Supplied records section start
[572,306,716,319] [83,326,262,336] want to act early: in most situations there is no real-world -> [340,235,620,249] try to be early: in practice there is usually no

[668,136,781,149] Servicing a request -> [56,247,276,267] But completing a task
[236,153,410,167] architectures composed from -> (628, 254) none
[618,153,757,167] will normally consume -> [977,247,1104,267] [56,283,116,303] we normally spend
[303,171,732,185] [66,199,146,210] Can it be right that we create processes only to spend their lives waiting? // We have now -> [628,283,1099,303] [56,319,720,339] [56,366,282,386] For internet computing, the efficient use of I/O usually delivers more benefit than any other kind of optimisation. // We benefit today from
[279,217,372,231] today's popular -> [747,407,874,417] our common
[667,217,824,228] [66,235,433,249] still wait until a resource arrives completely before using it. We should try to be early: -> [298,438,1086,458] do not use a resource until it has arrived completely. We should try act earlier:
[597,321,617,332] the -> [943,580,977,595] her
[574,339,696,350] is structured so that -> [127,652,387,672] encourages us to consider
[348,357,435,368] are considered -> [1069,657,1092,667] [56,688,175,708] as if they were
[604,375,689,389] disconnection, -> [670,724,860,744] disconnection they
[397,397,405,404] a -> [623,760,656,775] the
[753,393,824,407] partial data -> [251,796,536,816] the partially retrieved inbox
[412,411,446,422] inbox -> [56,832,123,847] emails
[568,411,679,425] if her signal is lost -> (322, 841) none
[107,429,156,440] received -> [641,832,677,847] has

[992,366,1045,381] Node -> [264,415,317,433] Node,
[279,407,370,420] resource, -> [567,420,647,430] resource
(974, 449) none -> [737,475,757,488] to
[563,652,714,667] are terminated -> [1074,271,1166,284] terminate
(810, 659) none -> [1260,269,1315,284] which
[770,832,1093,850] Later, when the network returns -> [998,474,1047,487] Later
Supplied records section end
Lines from the one containing "[597,321,617,332] the ->" through the last line of the data above are the only output wanted; restate them exactly.

• _Finished exercise_
[597,321,617,332] the -> [943,580,977,595] her
[574,339,696,350] is structured so that -> [127,652,387,672] encourages us to consider
[348,357,435,368] are considered -> [1069,657,1092,667] [56,688,175,708] as if they were
[604,375,689,389] disconnection, -> [670,724,860,744] disconnection they
[397,397,405,404] a -> [623,760,656,775] the
[753,393,824,407] partial data -> [251,796,536,816] the partially retrieved inbox
[412,411,446,422] inbox -> [56,832,123,847] emails
[568,411,679,425] if her signal is lost -> (322, 841) none
[107,429,156,440] received -> [641,832,677,847] has

[992,366,1045,381] Node -> [264,415,317,433] Node,
[279,407,370,420] resource, -> [567,420,647,430] resource
(974, 449) none -> [737,475,757,488] to
[563,652,714,667] are terminated -> [1074,271,1166,284] terminate
(810, 659) none -> [1260,269,1315,284] which
[770,832,1093,850] Later, when the network returns -> [998,474,1047,487] Later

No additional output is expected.